Blogosphere: Bye, Bye, Journal
Who will step forward? After Rupert Murdoch's $5 billion bid for Dow Jones & Co. (DJ), bloggers speculated feverishly on whether alternative bidders will emerge for the parent of The Wall Street Journal and, if so, who they will be. The traditionalists were rooting for the New York Times Co.(NYT) or the Washington Post Co. (WPO), while others contemplated the possibilities for Bloomberg, Reuters (RTRSY), or even Google (GOOG).
One thing is becoming clear: Dow Jones is going to have a very hard time remaining independent. Late on May 2, Dow Jones said it would take no action on the offer because Michael B. Elefante, a representative for the Bancroft family, has said that the family and various trusts representing "approximately 52% of the outstanding voting power of Dow Jones" would vote against the News Corp. proposal. But bloggers argued that Dow Jones and its board will have a hard time turning down an offer that represents a 60% premium over where the stock was trading—and could become much higher if the bidding escalates.
The blog Bluematter points out that there's a serious litigation risk if Dow Jones board rejects the offer and no alternatives emerge. "55% jump in the share price upon publication of the offer? If I was a shareholder, I'd sue too," the blogger writes.
In Whose Interest?
The Bancrofts may have voting control. But the board still has a fiduciary duty to the rest of the shareholders at the company. Because the premium from Murdoch's News Corp. (NWS) is so substantial, directors could open themselves up to liability if they reject the bid and the stock price drops back from nearly $60 a share to $30-or even lower. The Bancroft family does have voting control over the company, but there's "a limit to their ability to say no," one shareholder told Betsy Streisand at U.S. News & World Report.

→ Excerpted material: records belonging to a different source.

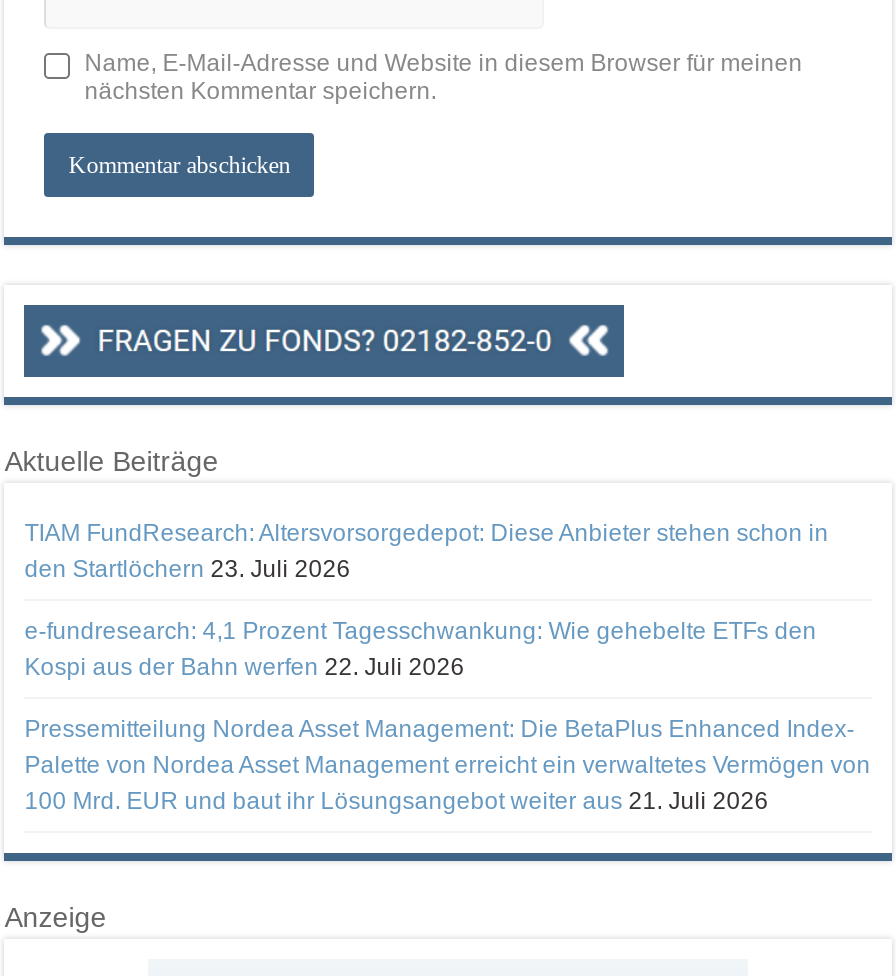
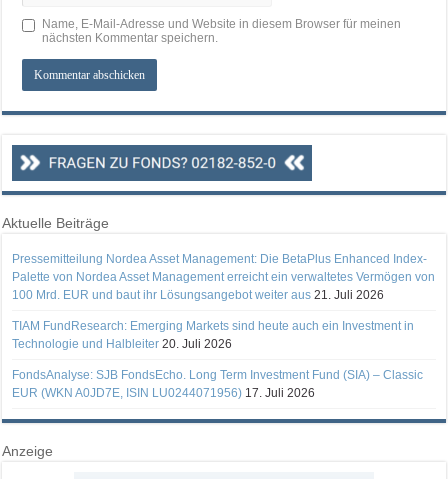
- TIAM FundResearch: Altersvorsorgedepot: Diese Anbieter stehen schon in
- den Startlöchern 23. Juli 2026
- e-fundresearch: 4,1 Prozent Tagesschwankung: Wie gehebelte ETFs den
- Kospi aus der Bahn werfen 22. Juli 2026

moved up: Pressemitteilung Nordea Asset Management: Die BetaPlus Enhanced Index- | Palette von Nordea Asset Management erreicht ein verwaltetes Vermögen von | 100 Mrd. EUR und baut ihr Lösungsangebot weiter aus 21. Juli 2026

+ TIAM FundResearch: Emerging Markets sind heute auch ein Investment in
+ Technologie und Halbleiter 20. Juli 2026
+ FondsAnalyse: SJB FondsEcho. Long Term Investment Fund (SIA) – Classic
+ EUR (WKN A0JD7E, ISIN LU0244071956) 17. Juli 2026
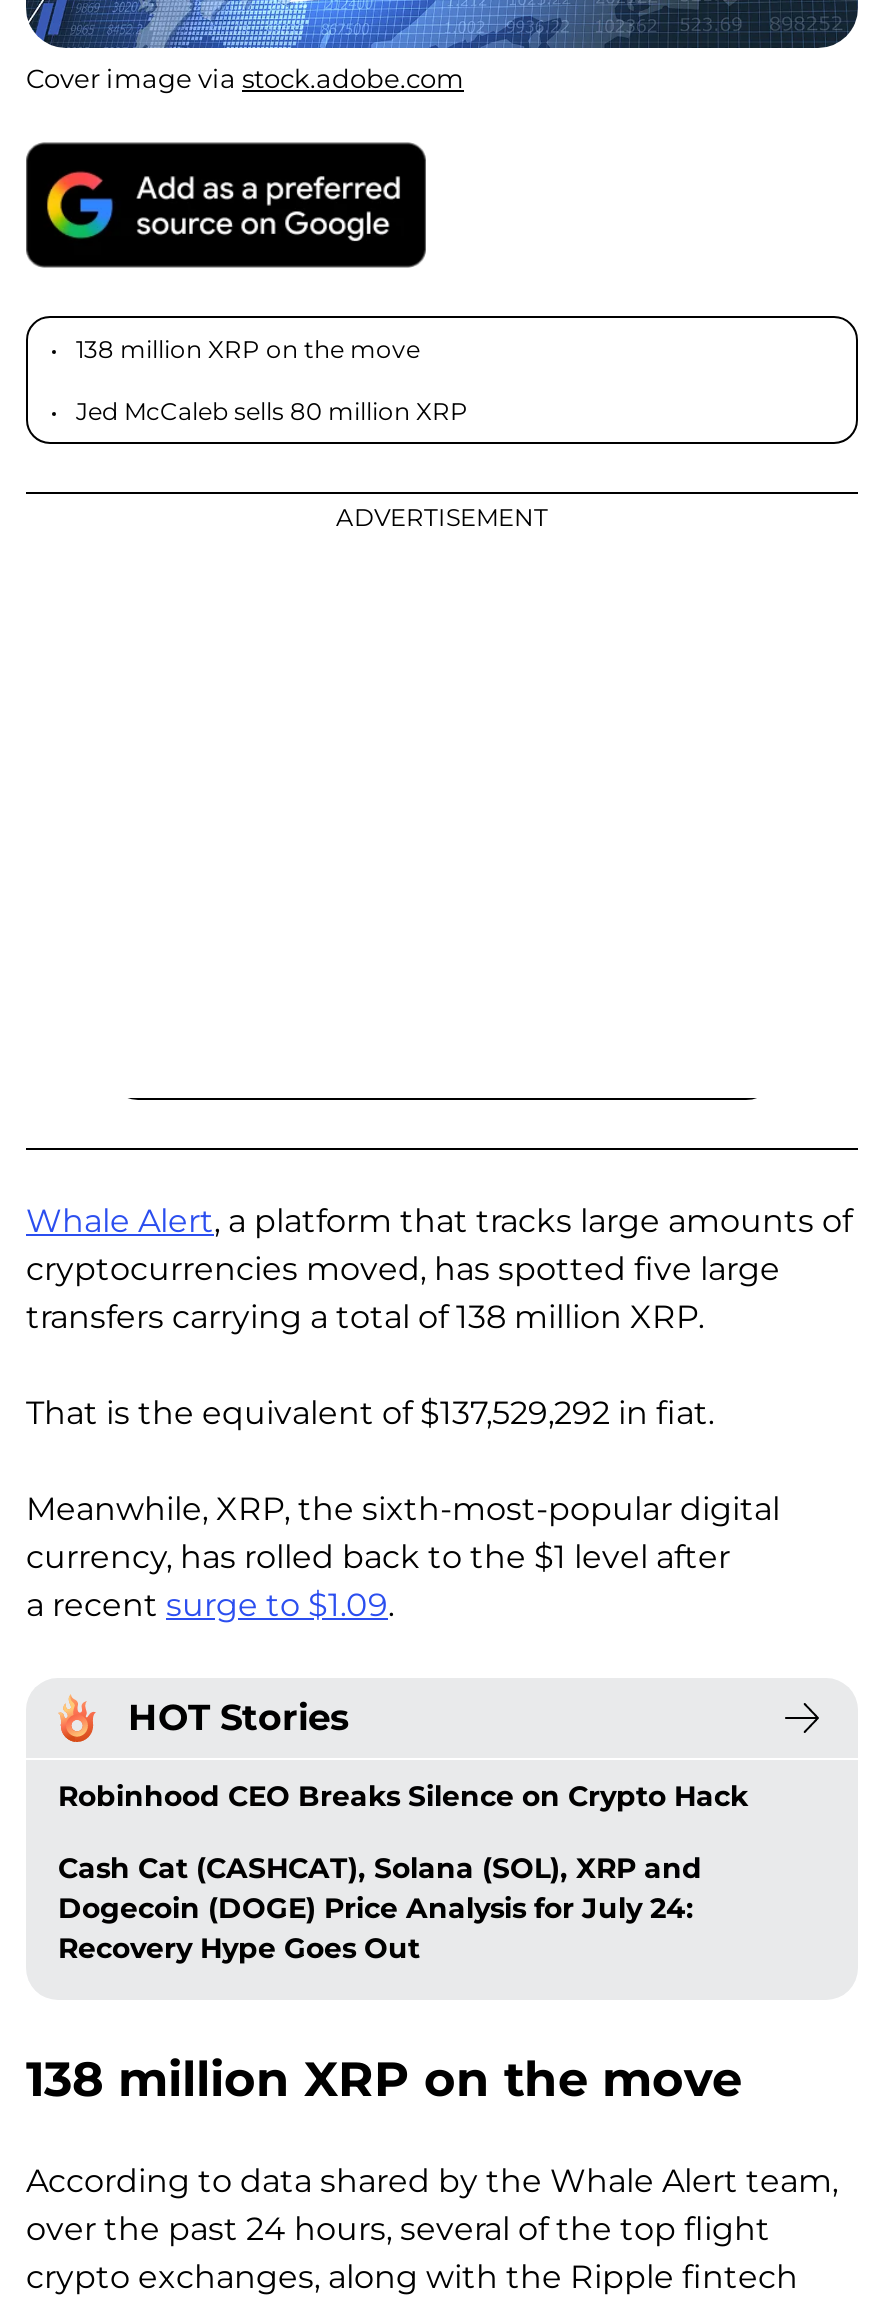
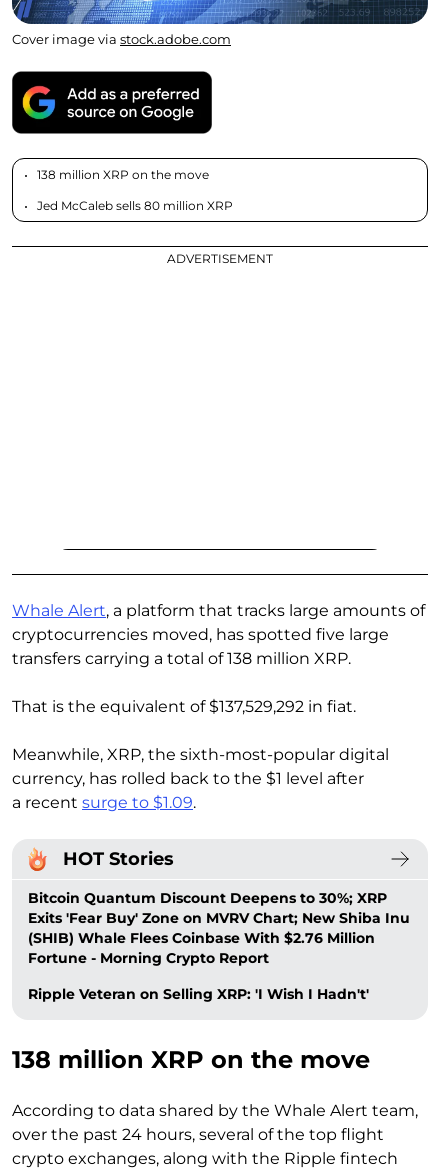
- Robinhood CEO Breaks Silence on Crypto Hack
+ Bitcoin Quantum Discount Deepens to 30%; XRP
+ Exits 'Fear Buy' Zone on MVRV Chart; New Shiba Inu
+ (SHIB) Whale Flees Coinbase With $2.76 Million
+ Fortune - Morning Crypto Report

- Cash Cat (CASHCAT), Solana (SOL), XRP and
- Dogecoin (DOGE) Price Analysis for July 24:
- Recovery Hype Goes Out
+ Ripple Veteran on Selling XRP: 'I Wish I Hadn't'
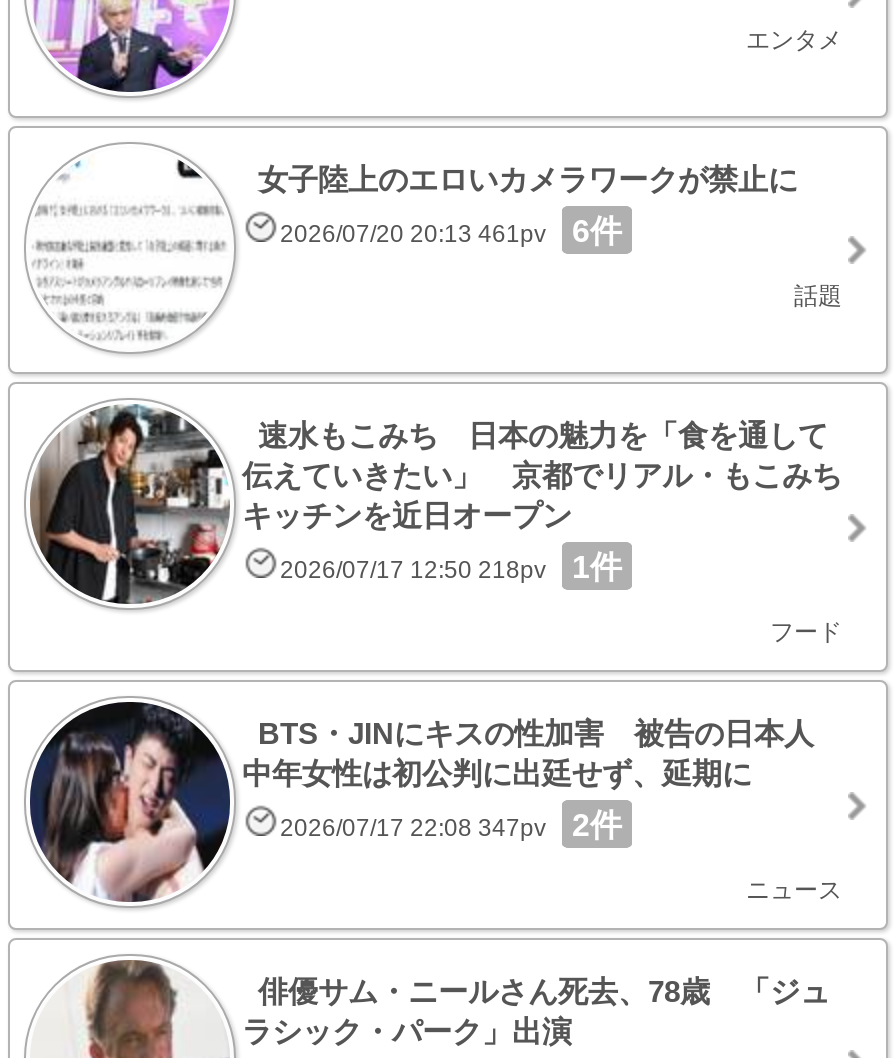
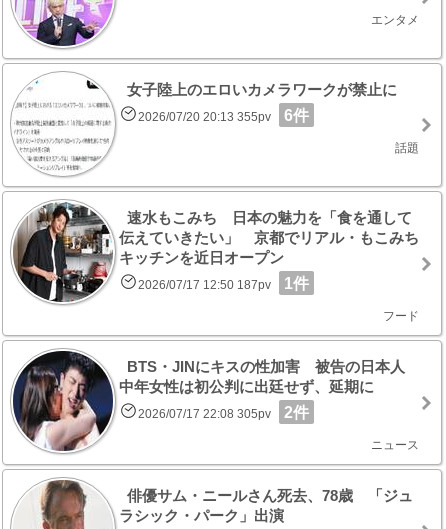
- 2026/07/20 20:13 461pv 6件
+ 2026/07/20 20:13 355pv 6件

- 2026/07/17 12:50 218pv 1件
+ 2026/07/17 12:50 187pv 1件

- 2026/07/17 22:08 347pv 2件
+ 2026/07/17 22:08 305pv 2件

Zac Bissonette, one of the most active writers at AOL's bloggingstocks, dug up the details behind the dilemma. He looked through the company's rules of corporate governance and found that the "principal duty" of the board and management is to make sure that the company is "well-managed in the interest of its shareholders." But the rules also say that the company should "protect and preserve the quality, independence, and integrity of its products and services." Then Bissonette writes that "those two stated goals may be in direct contradiction with each other as the company considers News Corp's bid."
The pressures will only grow if other bidders enter the fray and the price offered rises. There's a chance that the bidding will go much higher. At CFO.com, famed investor Michael Price, who owns a chunk of Dow Jones, says he thinks the bidding could go to $100 a share.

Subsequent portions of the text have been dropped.